• ABOUT THIS TASK
Produce a faithful copy of every record below, without the pictures.
· · ·
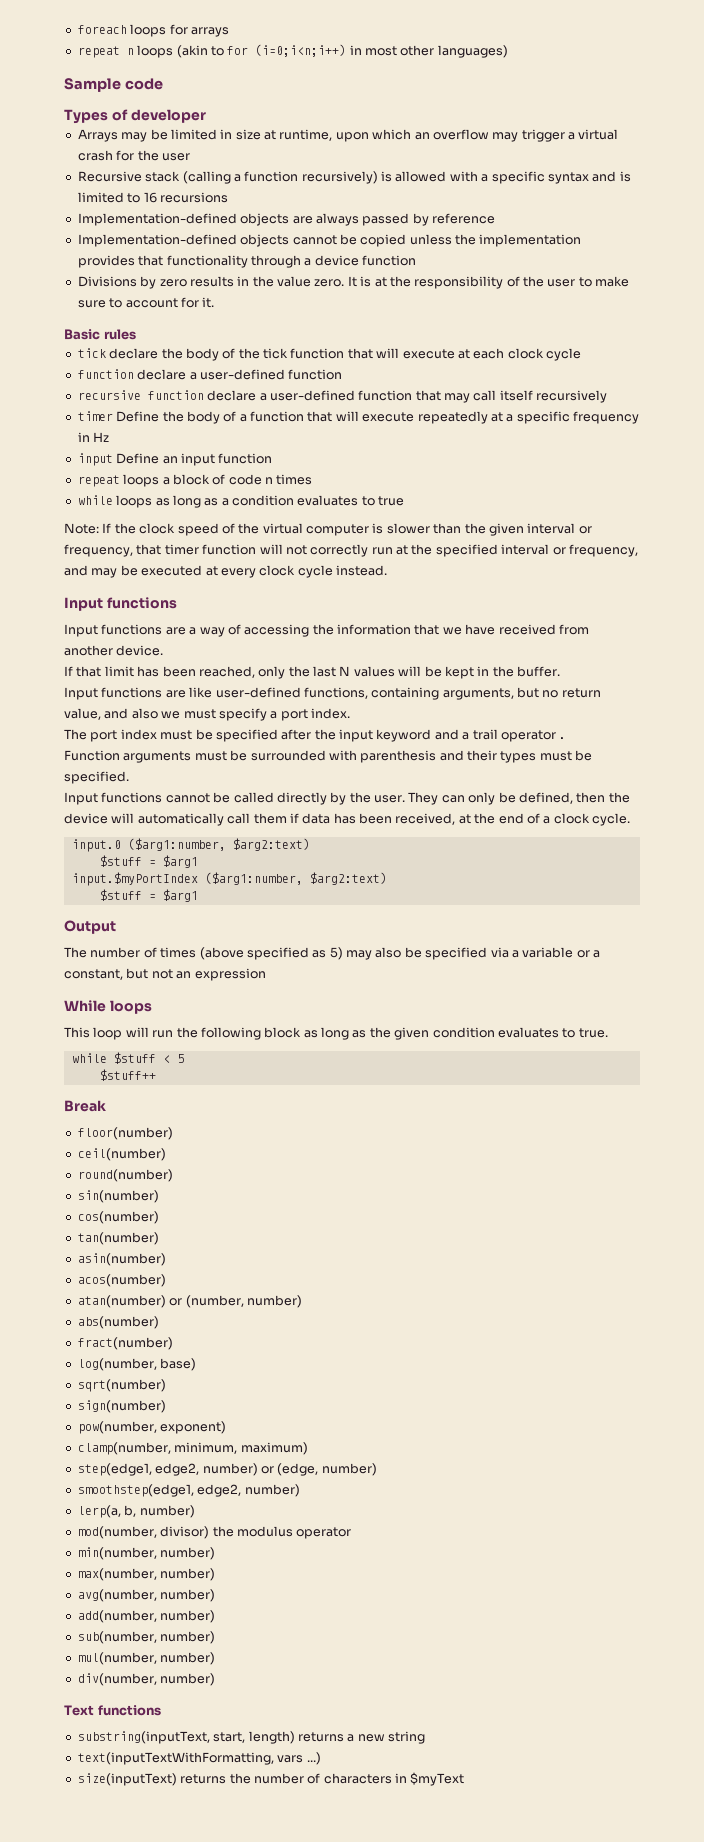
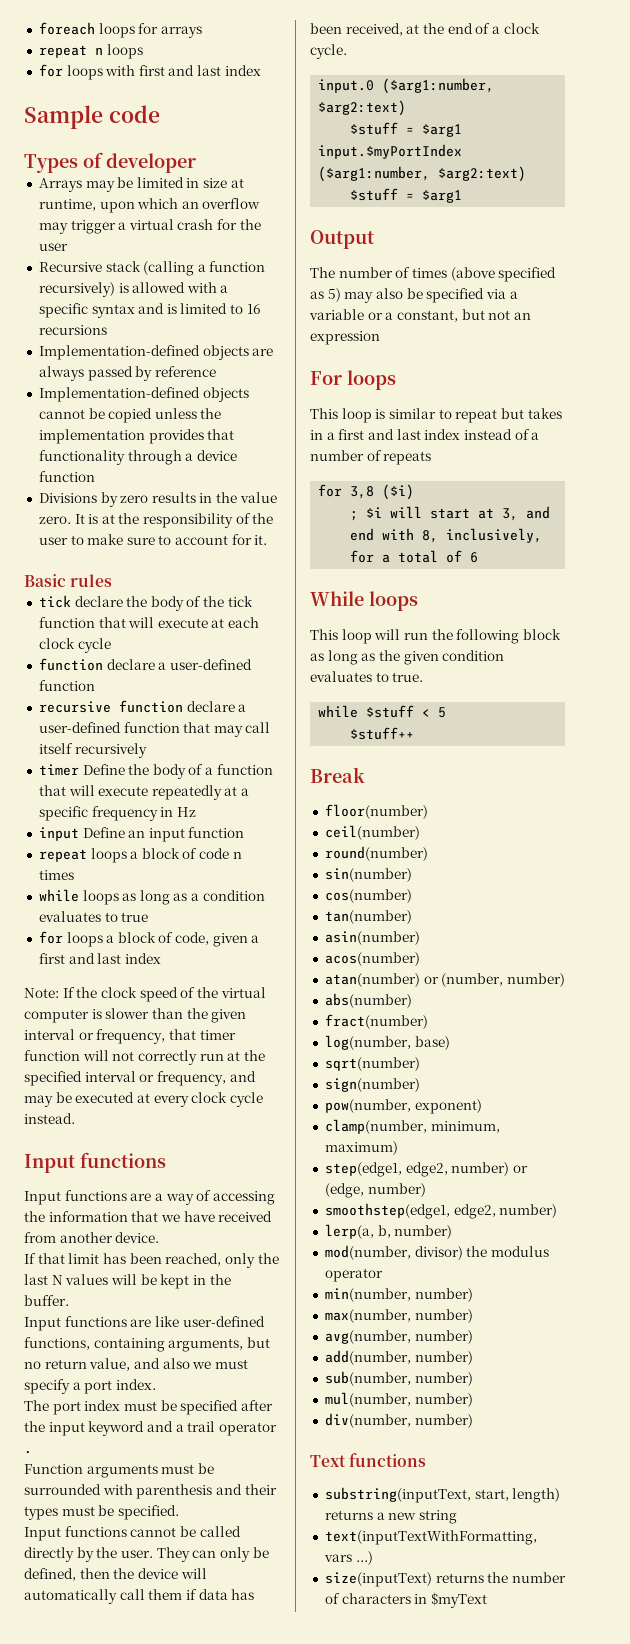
- repeat n loops (akin to for (i=0;i<n;i++) in most other languages)
+ repeat n loops
+ for loops with first and last index
+ for loops a block of code, given a first and last index
+ For loops
+ This loop is similar to repeat but takes in a first and last index instead of a number of repeats
+ for 3,8 ($i)
+ ; $i will start at 3, and end with 8, inclusively, for a total of 6

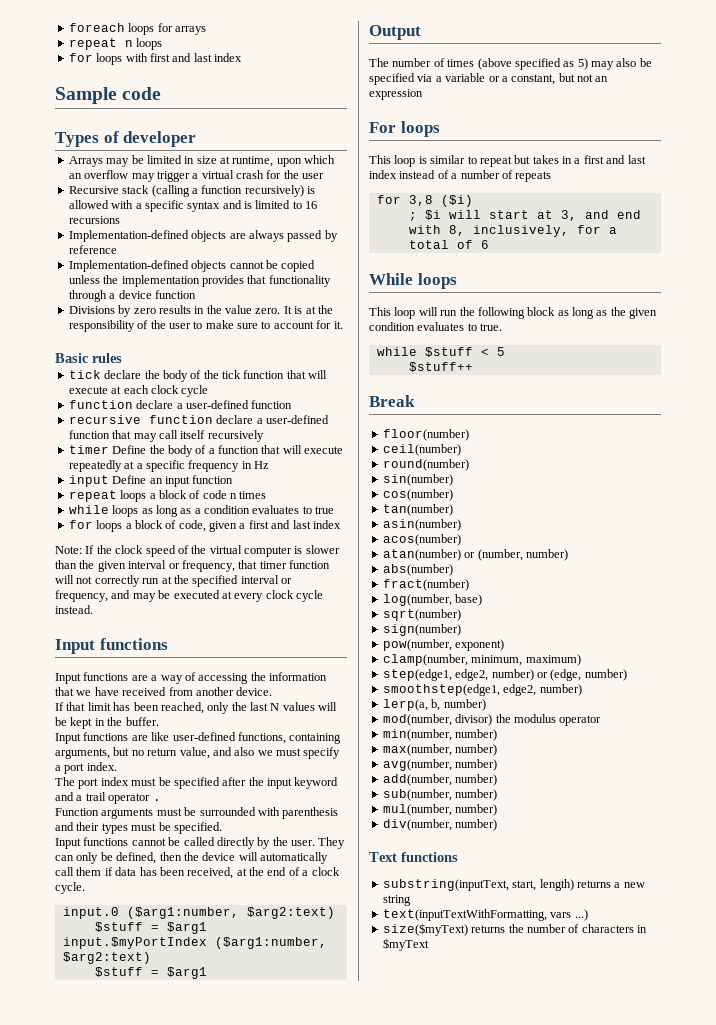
- size(inputText) returns the number of characters in $myText
+ size($myText) returns the number of characters in $myText

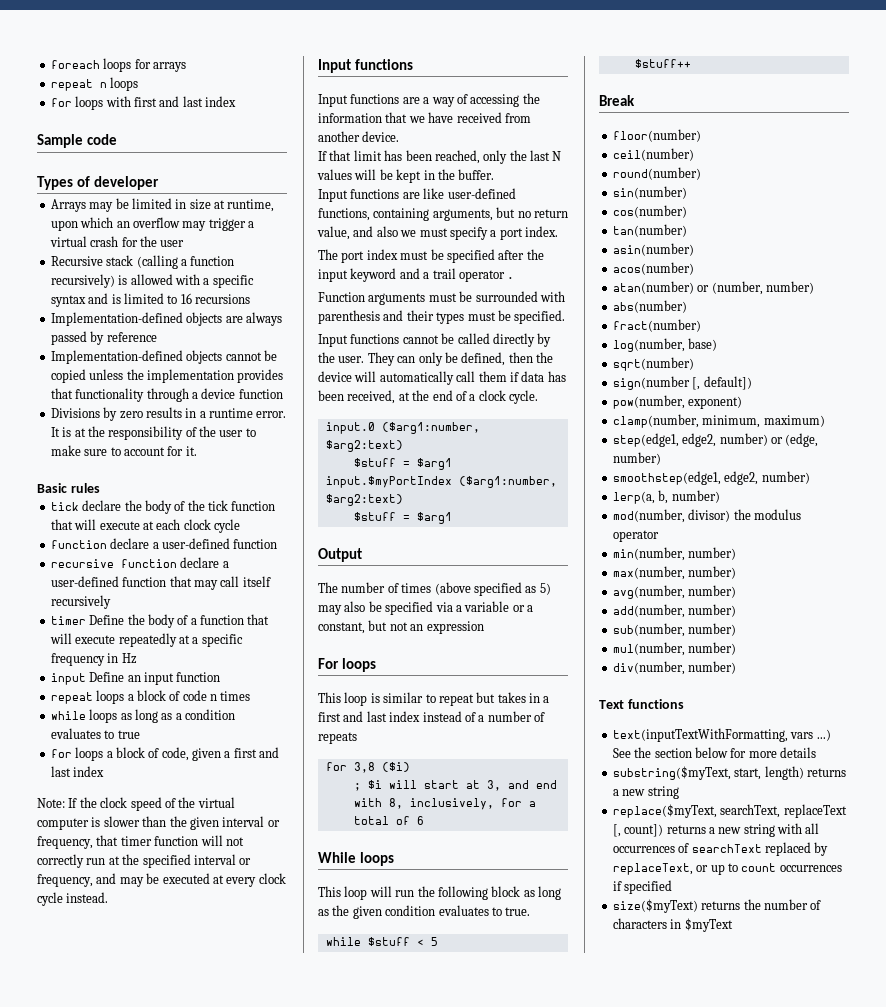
- Divisions by zero results in the value zero.
+ Divisions by zero results in a runtime error.
- sign(number)
+ sign(number [, default])
- substring(inputText, start, length) returns a new string
+ text(inputTextWithFormatting, vars ...) See the section below for more details
+ substring($myText, start, length) returns a new string
- text(inputTextWithFormatting, vars ...)
+ replace($myText, searchText, replaceText [, count]) returns a new string with all occurrences of searchText replaced by replaceText, or up to count occurrences if specified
· · ·
• COMPLETED EXERCISE
- repeat n loops (akin to for (i=0;i<n;i++) in most other languages)
+ repeat n loops
+ for loops with first and last index
+ for loops a block of code, given a first and last index
+ For loops
+ This loop is similar to repeat but takes in a first and last index instead of a number of repeats
+ for 3,8 ($i)
+ ; $i will start at 3, and end with 8, inclusively, for a total of 6

- size(inputText) returns the number of characters in $myText
+ size($myText) returns the number of characters in $myText

- Divisions by zero results in the value zero.
+ Divisions by zero results in a runtime error.
- sign(number)
+ sign(number [, default])
- substring(inputText, start, length) returns a new string
+ text(inputTextWithFormatting, vars ...) See the section below for more details
+ substring($myText, start, length) returns a new string
- text(inputTextWithFormatting, vars ...)
+ replace($myText, searchText, replaceText [, count]) returns a new string with all occurrences of searchText replaced by replaceText, or up to count occurrences if specified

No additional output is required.